*What to produce*. Would you please reproduce all the entries exactly, leaving the pictures out?
(Beginning of Given data)
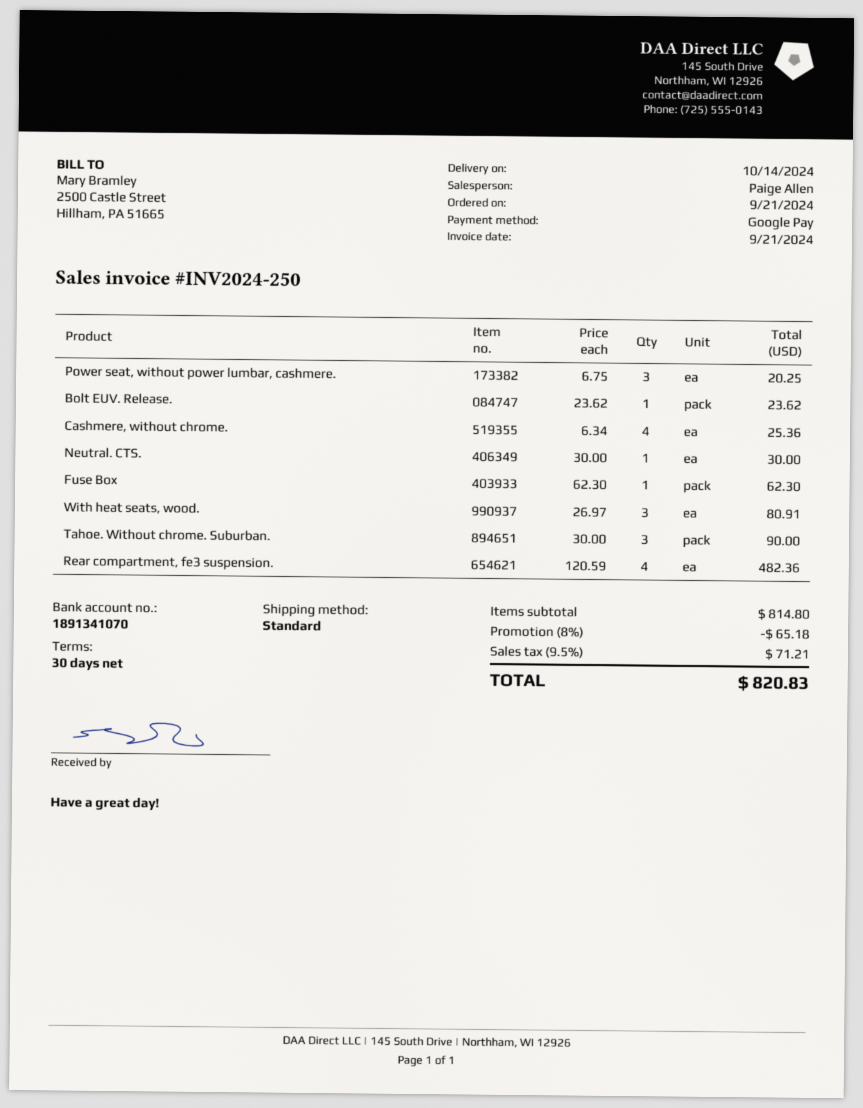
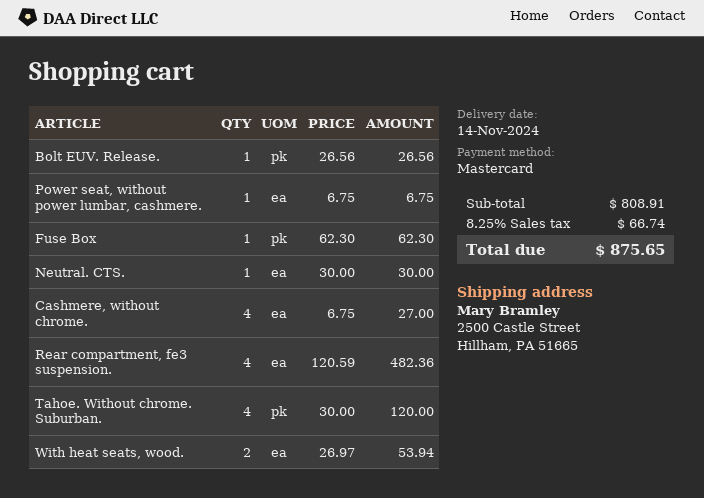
delivery date: 2024-10-14 -> 2024-11-14
payment method: Google Pay -> Mastercard
Power seat, without power lumbar, cashmere.: 3 x 6.75 = 20.25 -> 1 x 6.75 = 6.75
Bolt EUV. Release.: 1 x 23.62 = 23.62 -> 1 x 26.56 = 26.56
Cashmere, without chrome.: 4 x 6.34 = 25.36 -> 4 x 6.75 = 27.00
With heat seats, wood.: 3 x 26.97 = 80.91 -> 2 x 26.97 = 53.94
Tahoe. Without chrome. Suburban.: 3 x 30.00 = 90.00 -> 4 x 30.00 = 120.00
subtotal: 814.80 -> 808.91
discount: 8% = 65.18 -> none
tax: 9.5% = 71.21 -> 8.25% = 66.74
total: 820.83 -> 875.65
(End of Given data)
*Written response*.
delivery date: 2024-10-14 -> 2024-11-14
payment method: Google Pay -> Mastercard
Power seat, without power lumbar, cashmere.: 3 x 6.75 = 20.25 -> 1 x 6.75 = 6.75
Bolt EUV. Release.: 1 x 23.62 = 23.62 -> 1 x 26.56 = 26.56
Cashmere, without chrome.: 4 x 6.34 = 25.36 -> 4 x 6.75 = 27.00
With heat seats, wood.: 3 x 26.97 = 80.91 -> 2 x 26.97 = 53.94
Tahoe. Without chrome. Suburban.: 3 x 30.00 = 90.00 -> 4 x 30.00 = 120.00
subtotal: 814.80 -> 808.91
discount: 8% = 65.18 -> none
tax: 9.5% = 71.21 -> 8.25% = 66.74
total: 820.83 -> 875.65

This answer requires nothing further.